The ultimate R data.table cheat sheet

How do I do that in data.table? Find code for dozens of data tasks in this searchable cheat sheet of R data.table and Tidyverse code.

Executive Editor, Data & Analytics, InfoWorld |

The ultimate R data.table cheat sheet — Thinkstock

Speed. Concise syntax. Backwards compatibility.

But especially speed.

Those are some of the features that make R’s data.table compelling to its fans.

And even if you’re a confirmed tidyverse user (as I am), data.table can be a useful addition to your R toolkit — especially when working with large data sets, in a Shiny app, or in a package function.

This R data.table ultimate cheat sheet is different from many others because it’s interactive. You can search for a specific phrase like add column or by a type of task group such as Subset or Reshape.

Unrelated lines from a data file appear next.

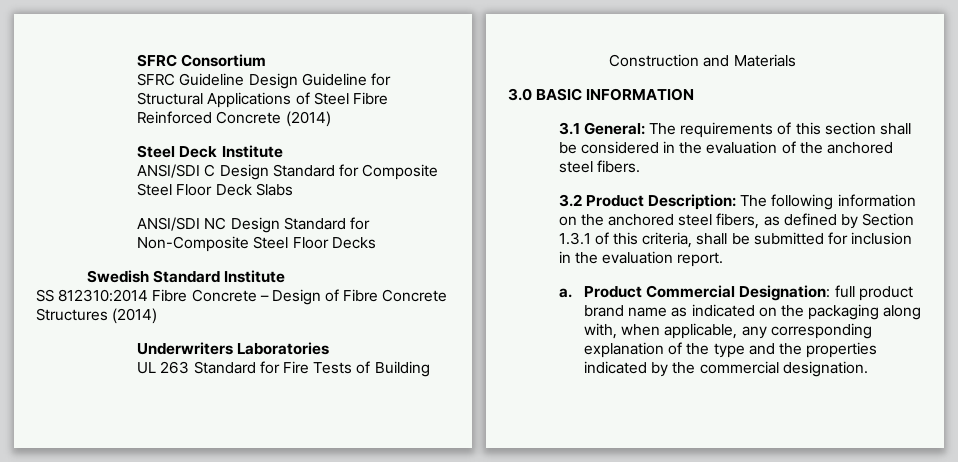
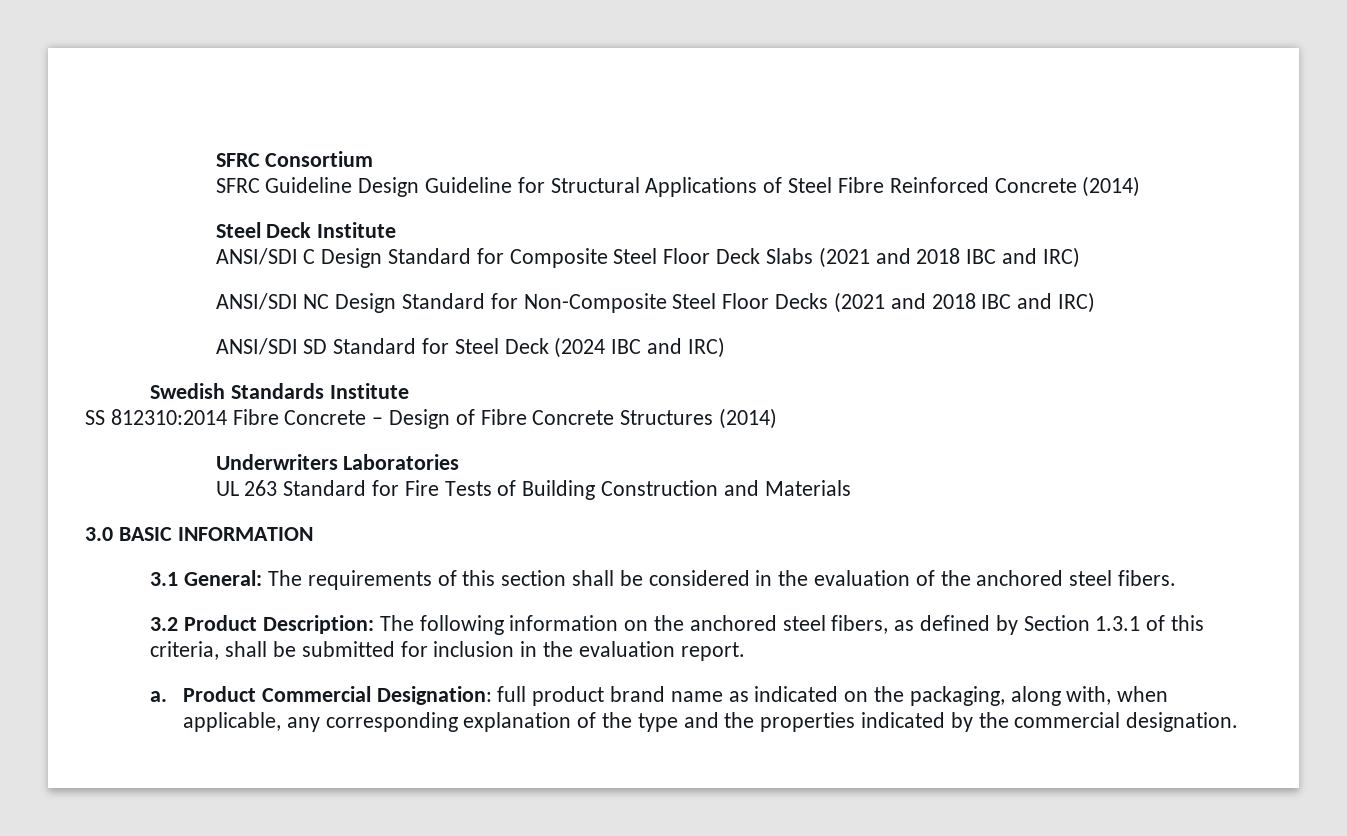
- ANSI/SDI C Design Standard for Composite Steel Floor Deck Slabs
+ ANSI/SDI C Design Standard for Composite Steel Floor Deck Slabs (2021 and 2018 IBC and IRC)
- ANSI/SDI NC Design Standard for Non-Composite Steel Floor Decks
+ ANSI/SDI NC Design Standard for Non-Composite Steel Floor Decks (2021 and 2018 IBC and IRC)
+ ANSI/SDI SD Standard for Steel Deck (2024 IBC and IRC)
- Swedish Standard Institute
+ Swedish Standards Institute
- Product Commercial Designation: full product brand name as indicated on the packaging along with, when applicable, any corresponding explanation of the type and the properties indicated by the commercial designation.
+ Product Commercial Designation: full product brand name as indicated on the packaging, along with, when applicable, any corresponding explanation of the type and the properties indicated by the commercial designation.

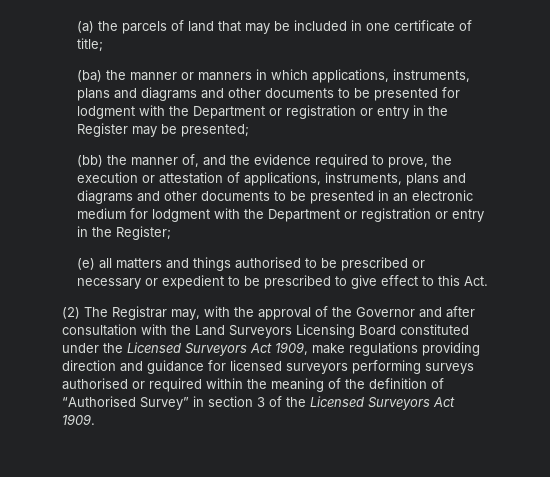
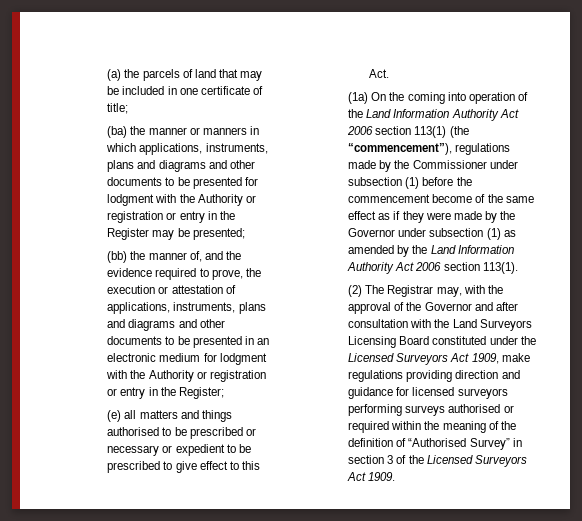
- (ba) the manner or manners in which applications, instruments, plans and diagrams and other documents to be presented for lodgment with the Department or registration or entry in the Register may be presented;
+ (ba) the manner or manners in which applications, instruments, plans and diagrams and other documents to be presented for lodgment with the Authority or registration or entry in the Register may be presented;
- (bb) the manner of, and the evidence required to prove, the execution or attestation of applications, instruments, plans and diagrams and other documents to be presented in an electronic medium for lodgment with the Department or registration or entry in the Register;
+ (bb) the manner of, and the evidence required to prove, the execution or attestation of applications, instruments, plans and diagrams and other documents to be presented in an electronic medium for lodgment with the Authority or registration or entry in the Register;
+ (1a) On the coming into operation of the Land Information Authority Act 2006 section 113(1) (the “commencement”), regulations made by the Commissioner under subsection (1) before the commencement become of the same effect as if they were made by the Governor under subsection (1) as amended by the Land Information Authority Act 2006 section 113(1).

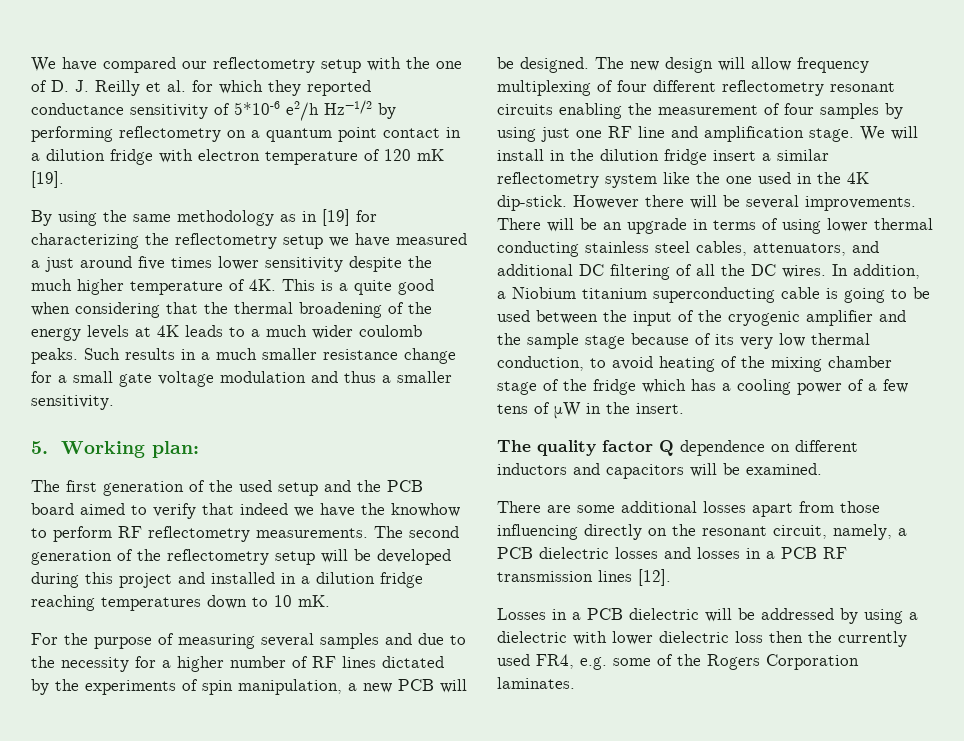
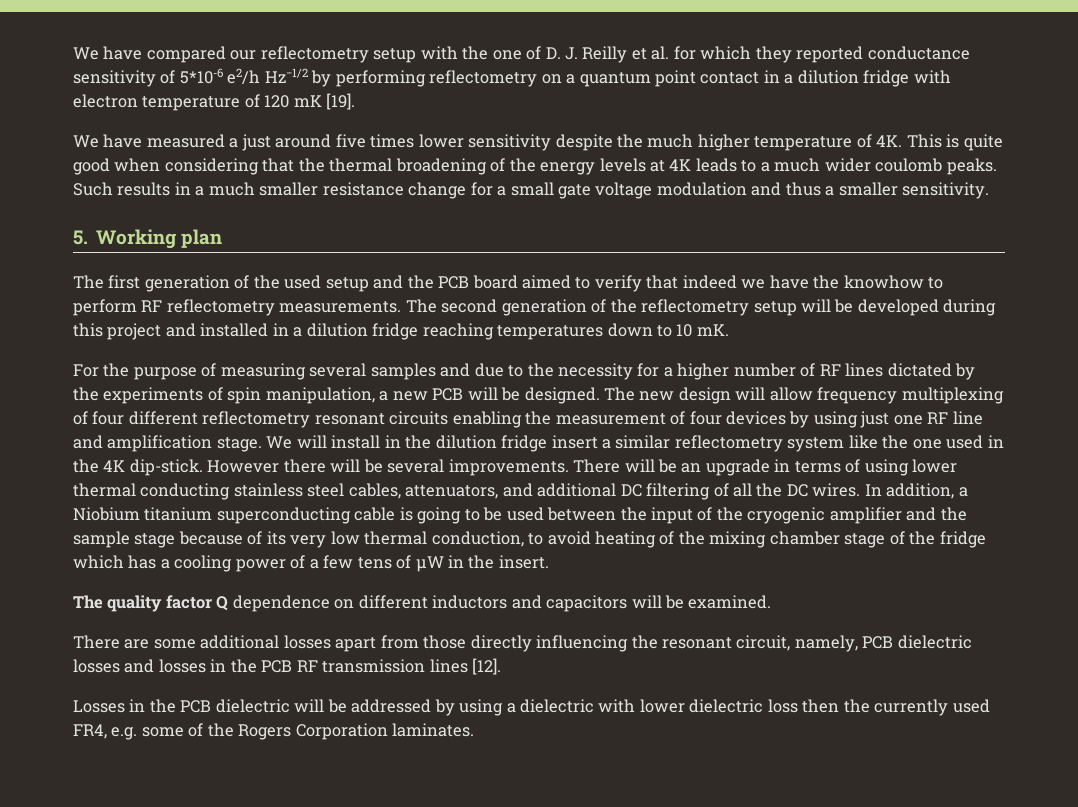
- By using the same methodology as in [19] for characterizing the reflectometry setup we have measured a just around five times lower sensitivity despite the much higher temperature of 4K.
+ We have measured a just around five times lower sensitivity despite the much higher temperature of 4K.
- This is a quite good when considering that the thermal broadening of the energy levels at 4K leads to a much wider coulomb peaks.
+ This is quite good when considering that the thermal broadening of the energy levels at 4K leads to a much wider coulomb peaks.
- 5. Working plan:
+ 5. Working plan
- The new design will allow frequency multiplexing of four different reflectometry resonant circuits enabling the measurement of four samples by using just one RF line and amplification stage.
+ The new design will allow frequency multiplexing of four different reflectometry resonant circuits enabling the measurement of four devices by using just one RF line and amplification stage.
- There are some additional losses apart from those influencing directly on the resonant circuit, namely, a PCB dielectric losses and losses in a PCB RF transmission lines [12].
+ There are some additional losses apart from those directly influencing the resonant circuit, namely, PCB dielectric losses and losses in the PCB RF transmission lines [12].
- Losses in a PCB dielectric will be addressed by using a dielectric with lower dielectric loss then the currently used FR4, e.g. some of the Rogers Corporation laminates.
+ Losses in the PCB dielectric will be addressed by using a dielectric with lower dielectric loss then the currently used FR4, e.g. some of the Rogers Corporation laminates.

In addition, because this cheat sheet includes tidyverse “translation” code, you can also search for a favorite dplyr verb such as mutate or rowwise.

Registered InfoWorld users can download an expanded version of this interactive table for use on their own systems! Registration is free.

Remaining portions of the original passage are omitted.